Source information ▸
== Segment start ==

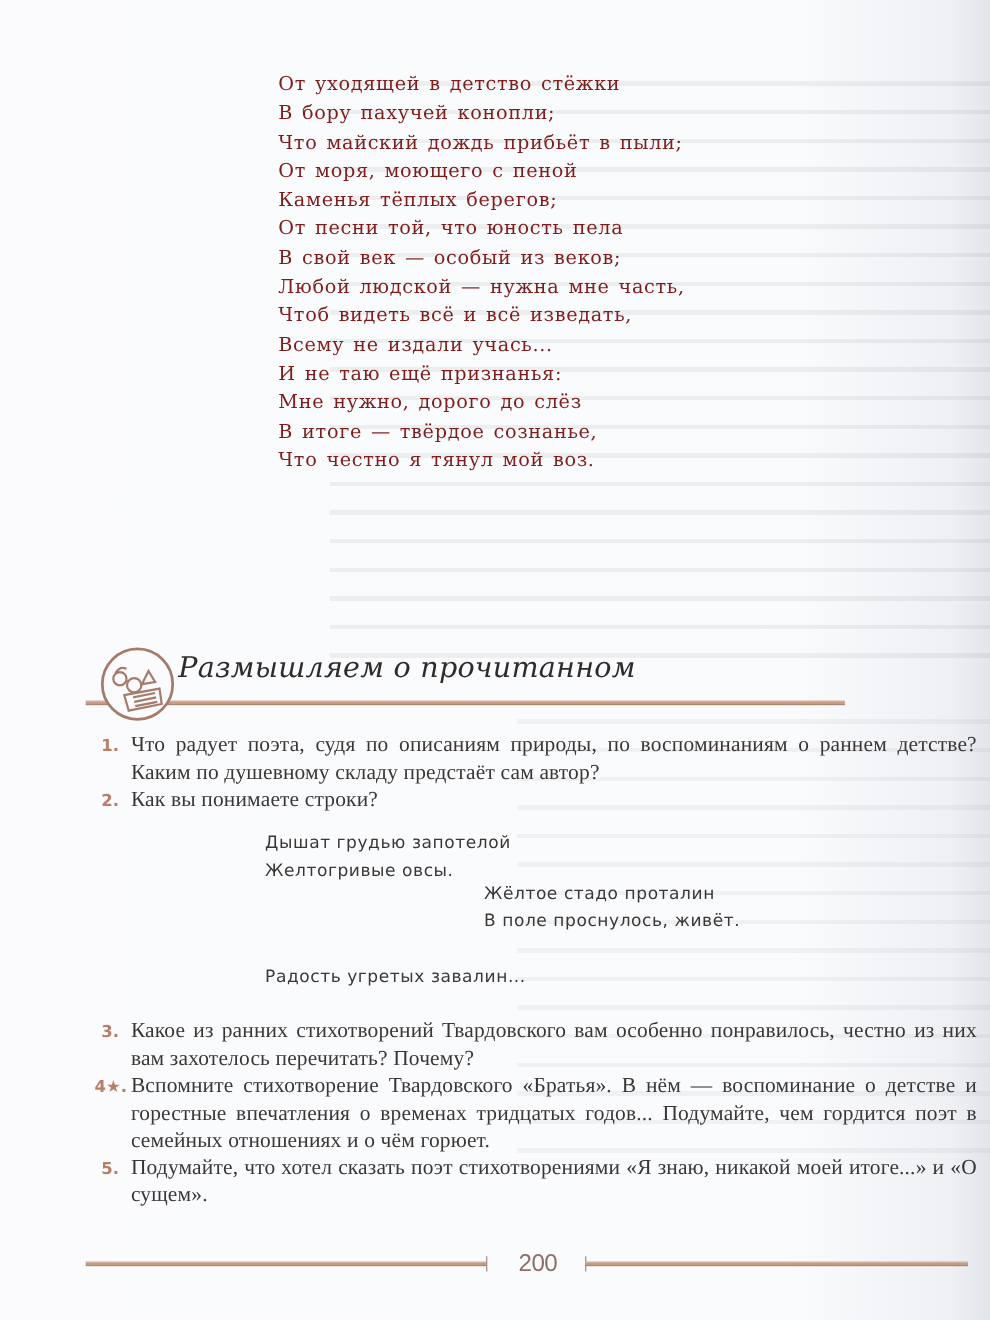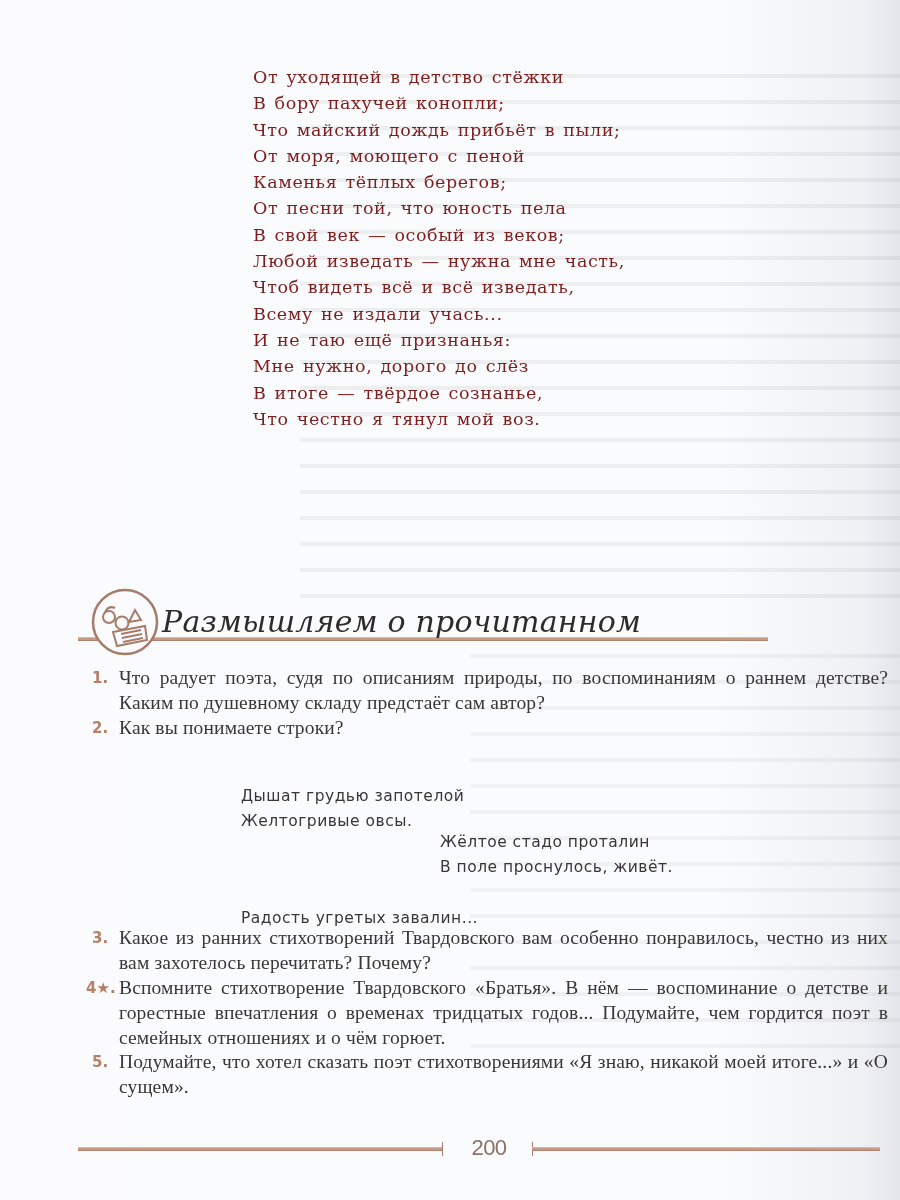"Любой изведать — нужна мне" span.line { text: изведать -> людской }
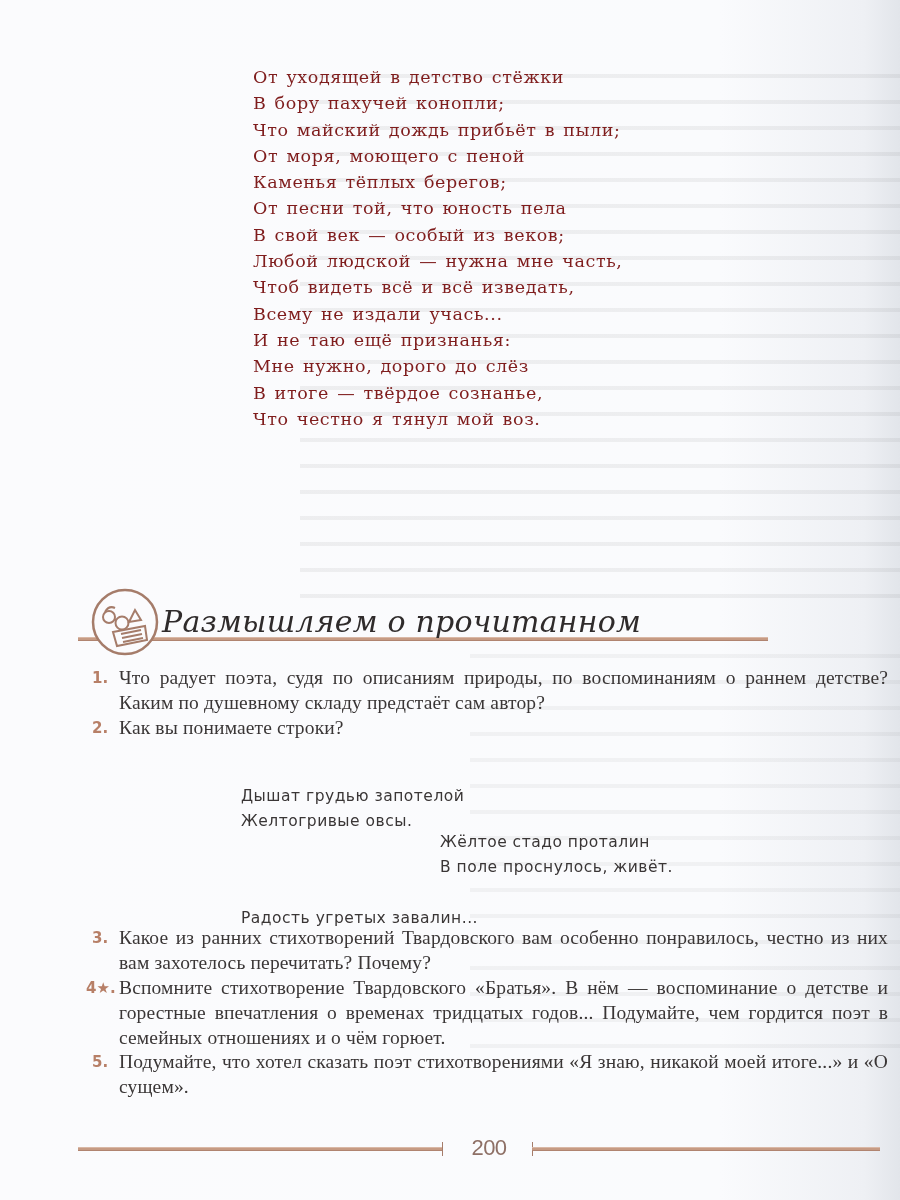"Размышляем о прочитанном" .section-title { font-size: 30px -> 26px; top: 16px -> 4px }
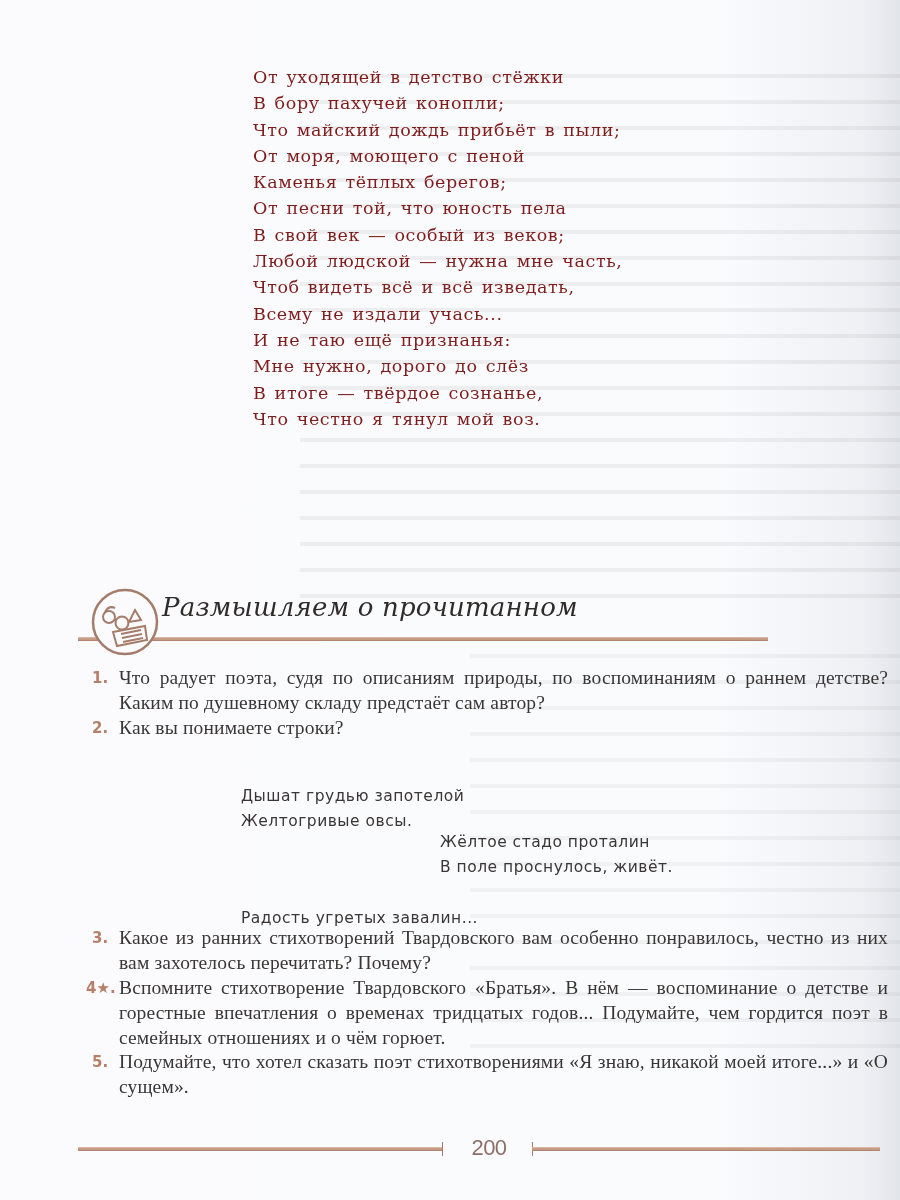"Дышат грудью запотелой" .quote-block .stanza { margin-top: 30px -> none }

== Segment end ==
== Segment start ==

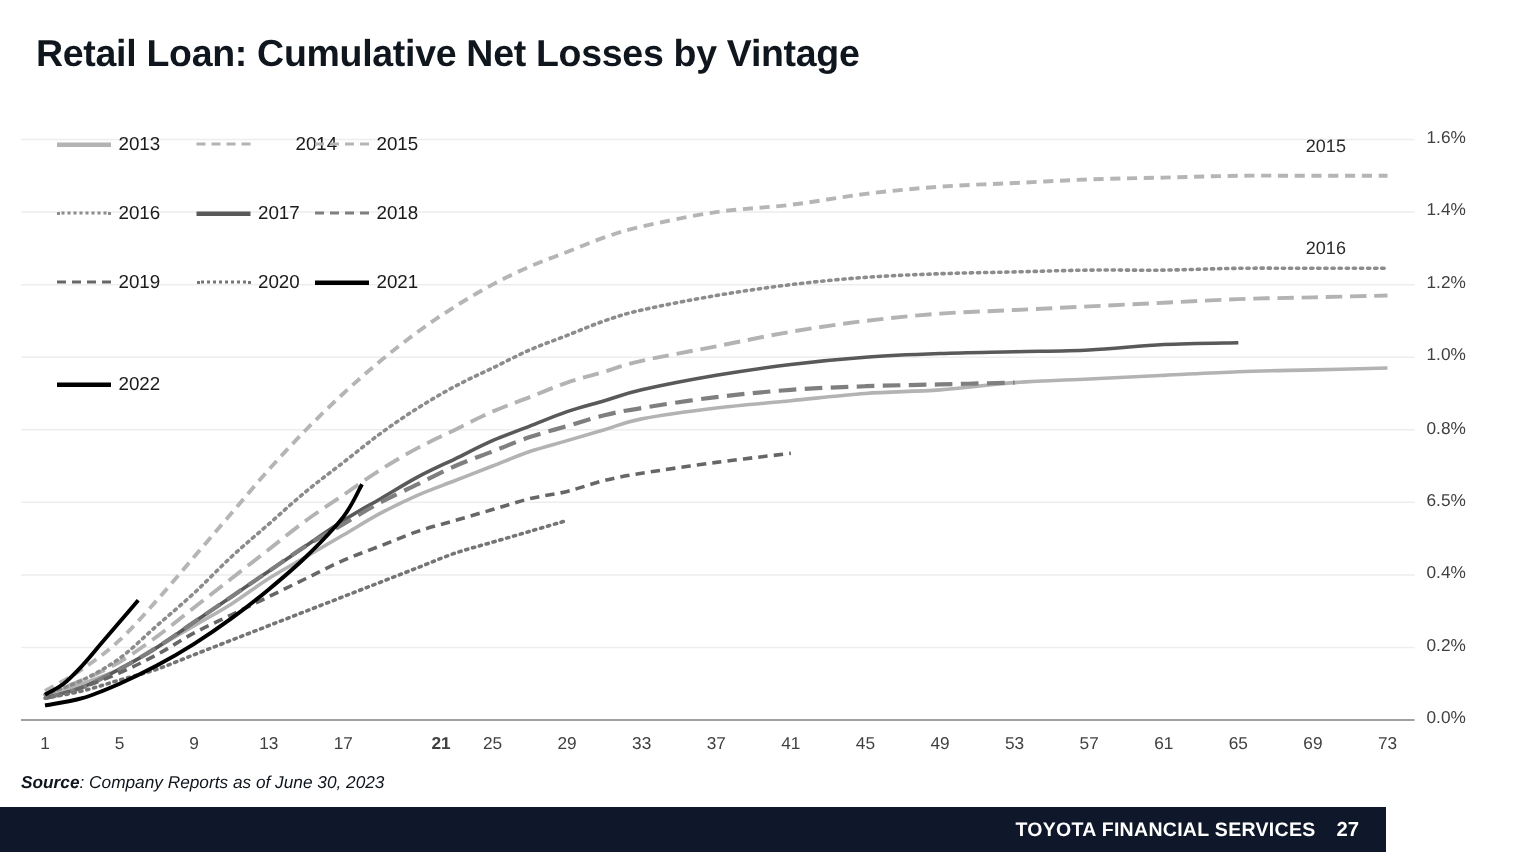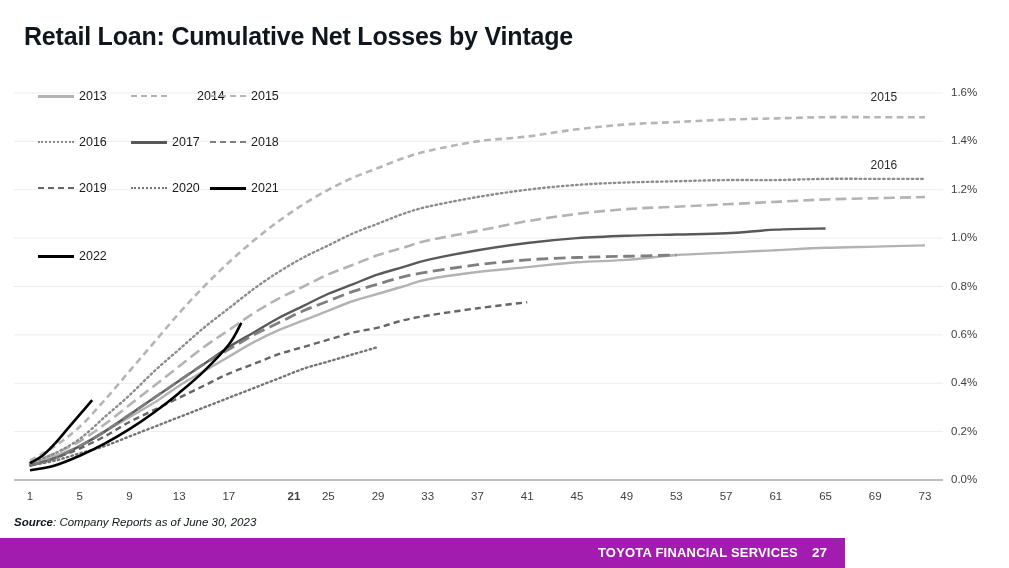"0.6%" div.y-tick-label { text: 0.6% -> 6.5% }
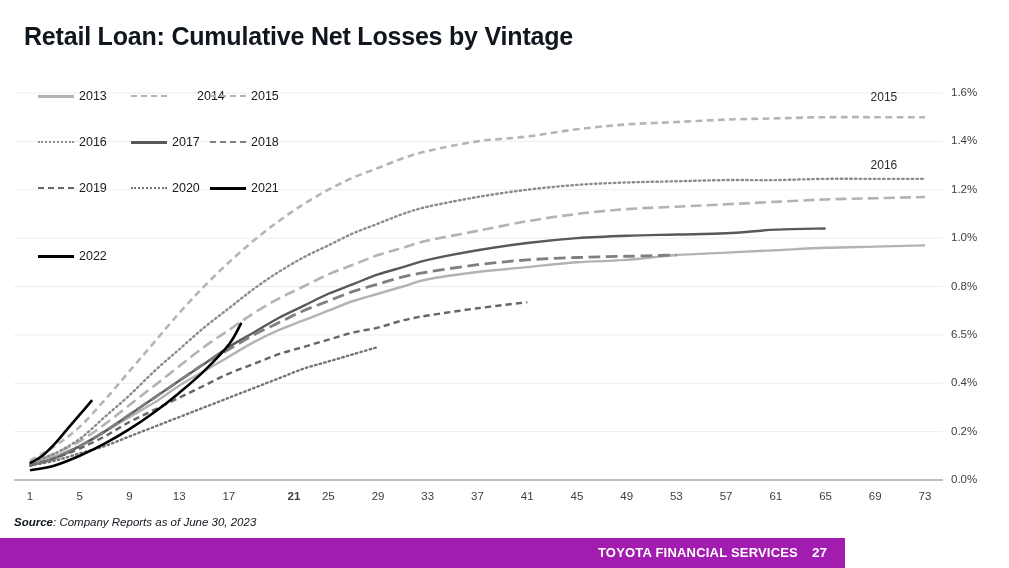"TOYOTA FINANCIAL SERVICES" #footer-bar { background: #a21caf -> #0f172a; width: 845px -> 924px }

== Segment end ==

Prompt ▸ Look above for the line with "font-size: 30px ->" and copy exactly from it through the line with "margin-top: 30px ->", both included. Omit the pictures.

Written answer ▸
"Размышляем о прочитанном" .section-title { font-size: 30px -> 26px; top: 16px -> 4px }
"Дышат грудью запотелой" .quote-block .stanza { margin-top: 30px -> none }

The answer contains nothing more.